Their supporters said the arrests were meant to silence dissent and are worried the authorities are hardening their stance, but pro-Beijing figures countered that the police were only doing their job and were not acting politically.
Those arrested were former lawmakers, including Martin Lee, an 81-year-old dubbed Hong Kong’s “father of democracy” for his decades of activism, and media tycoon Jimmy Lai.
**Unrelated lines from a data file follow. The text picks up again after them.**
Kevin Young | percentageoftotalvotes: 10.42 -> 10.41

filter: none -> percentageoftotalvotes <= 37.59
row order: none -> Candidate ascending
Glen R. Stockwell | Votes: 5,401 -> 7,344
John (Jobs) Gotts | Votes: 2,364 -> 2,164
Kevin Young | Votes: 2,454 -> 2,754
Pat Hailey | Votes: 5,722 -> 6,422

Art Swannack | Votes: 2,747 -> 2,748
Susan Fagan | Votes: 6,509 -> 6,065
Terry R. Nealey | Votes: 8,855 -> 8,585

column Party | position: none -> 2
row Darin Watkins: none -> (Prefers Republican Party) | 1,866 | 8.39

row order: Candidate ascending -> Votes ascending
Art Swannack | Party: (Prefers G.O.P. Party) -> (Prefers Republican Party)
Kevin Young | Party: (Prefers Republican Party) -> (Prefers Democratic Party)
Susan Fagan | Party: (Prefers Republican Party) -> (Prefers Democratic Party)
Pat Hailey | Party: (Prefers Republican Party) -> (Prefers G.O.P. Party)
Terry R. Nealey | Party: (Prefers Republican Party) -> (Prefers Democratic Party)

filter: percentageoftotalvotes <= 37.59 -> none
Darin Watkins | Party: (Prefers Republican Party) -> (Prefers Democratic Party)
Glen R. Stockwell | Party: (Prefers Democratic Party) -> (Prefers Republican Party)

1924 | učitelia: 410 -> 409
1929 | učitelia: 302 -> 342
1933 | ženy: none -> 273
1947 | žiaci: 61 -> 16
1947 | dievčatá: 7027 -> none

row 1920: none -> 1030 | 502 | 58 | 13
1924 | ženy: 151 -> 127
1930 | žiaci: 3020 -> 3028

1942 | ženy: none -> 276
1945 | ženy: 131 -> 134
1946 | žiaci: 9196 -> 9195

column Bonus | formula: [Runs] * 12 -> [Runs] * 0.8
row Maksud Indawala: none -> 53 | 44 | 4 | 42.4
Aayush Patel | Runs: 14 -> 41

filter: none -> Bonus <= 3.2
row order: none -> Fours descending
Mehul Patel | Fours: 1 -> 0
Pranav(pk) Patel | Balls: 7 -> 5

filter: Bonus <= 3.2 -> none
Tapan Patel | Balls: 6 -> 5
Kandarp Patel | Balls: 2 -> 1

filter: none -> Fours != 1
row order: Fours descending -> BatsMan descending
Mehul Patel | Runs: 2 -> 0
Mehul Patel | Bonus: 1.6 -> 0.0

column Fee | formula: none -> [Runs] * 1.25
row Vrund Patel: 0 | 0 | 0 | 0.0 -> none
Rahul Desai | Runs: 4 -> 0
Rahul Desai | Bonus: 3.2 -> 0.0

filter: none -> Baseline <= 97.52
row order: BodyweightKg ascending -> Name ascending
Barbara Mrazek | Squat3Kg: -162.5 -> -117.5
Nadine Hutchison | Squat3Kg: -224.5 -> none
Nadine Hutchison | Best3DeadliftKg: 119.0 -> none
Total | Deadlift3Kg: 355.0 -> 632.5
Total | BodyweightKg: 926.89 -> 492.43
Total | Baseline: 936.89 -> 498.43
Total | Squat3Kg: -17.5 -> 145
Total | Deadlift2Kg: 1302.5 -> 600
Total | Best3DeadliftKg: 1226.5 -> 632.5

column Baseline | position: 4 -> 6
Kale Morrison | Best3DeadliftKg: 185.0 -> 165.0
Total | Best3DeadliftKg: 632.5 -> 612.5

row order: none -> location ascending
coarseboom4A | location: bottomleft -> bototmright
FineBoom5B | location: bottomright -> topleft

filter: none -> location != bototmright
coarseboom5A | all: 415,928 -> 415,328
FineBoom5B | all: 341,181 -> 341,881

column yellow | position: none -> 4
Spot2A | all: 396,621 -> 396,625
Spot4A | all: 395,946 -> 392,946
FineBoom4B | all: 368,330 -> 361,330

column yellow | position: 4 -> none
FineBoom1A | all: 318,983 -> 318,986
Lee, who had never been arrested before, said he had no regrets about participating in the protests.
“I’m relieved and very proud to finally be listed as a defendant after seeing so many brilliant young people arrested and charged, we’d be pursuing democracy together,” he said after being released on bail.
Opposition groups vowed to return to the city’s streets and the Civil Human Rights Front, the group behind many of last year’s mass demonstrations, said it had applied for permission to stage a protest on July 1, the anniversary of Britain’s handover of the city to Chinese rule.
The group said: “Hong Kong people will not back down in the face of mass arrests, and will persist on the irreversible revolution of our times.”
The weekend also saw the city’s government accused of “betrayal” in a row over the central government’s role in the city’s affairs.
Under the handover deal, the city was given a mini-constitution, the Basic Law, that guarantees the former British colony a high degree of autonomy.
But the central government has been repeatedly accused of crossing these boundaries, most recently when the liaison office, the Chinese government’s representative body in Hong Kong, attacked opposition lawmakers for their filibuster tactics in the legislature.
The liaison office and another central government body, the Hong Kong and Macau Affairs Office, now say they have the right and responsibility to “exercise supervision” and comment on the city’s politics without being accused of “interfering.“
The local government initially responded with a statement that said these two bodies were bound by the article in the Basic Law that bans interference.
But it then reversed this position, issuing two further statements – the last in the early hours of Sunday – that ended up aligning it with the central government’s stance.
A source from the Information Service Department said “more than one high-ranking official” requested the statement be amended twice after the first one was issued on Saturday night.
On Sunday, 22 pro-democracy lawmakers issued a joint statement condemning city leader Carrie Lam for “betraying Hong Kong” in her U-turn and “completely kneeling down to Beijing’s liaison office.”
Ronny Tong, a member of the government’s core advisory council, said Beijing’s stance was understandable if the Basic Law was interpreted under the principles of mainland Chinese civil law.
But University of Hong Kong constitutional law expert Professor Johannes Chan said the statements of the city’s government and the liaison office had “distorted the legislative intent of the Basic Law.”
In another broadside at critics over Hong Kong, Beijing reacted furiously to international criticism of the arrests of the pro-democracy leaders.
A spokesman of the Office of the Commissioner of the Ministry of Foreign Affairs in Hong Kong urged the British and US governments to stop meddling in the city’s affairs.
He said the British Foreign Office had “distorted the truth by painting unauthorized assemblies as ‘peaceful protests,’ in a bid to whitewash, condone and exonerate the anti-China troublemakers in Hong Kong.”
On Sunday night, Democratic presidential candidate Joe Biden said he would stand up for freedom in Hong Kong.
Biden tweeted: “Trump has said he’s ‘standing with Xi Jinping.’ That’s weak. We need to be strong on values when it comes to China. That’s what I’ll do as president.”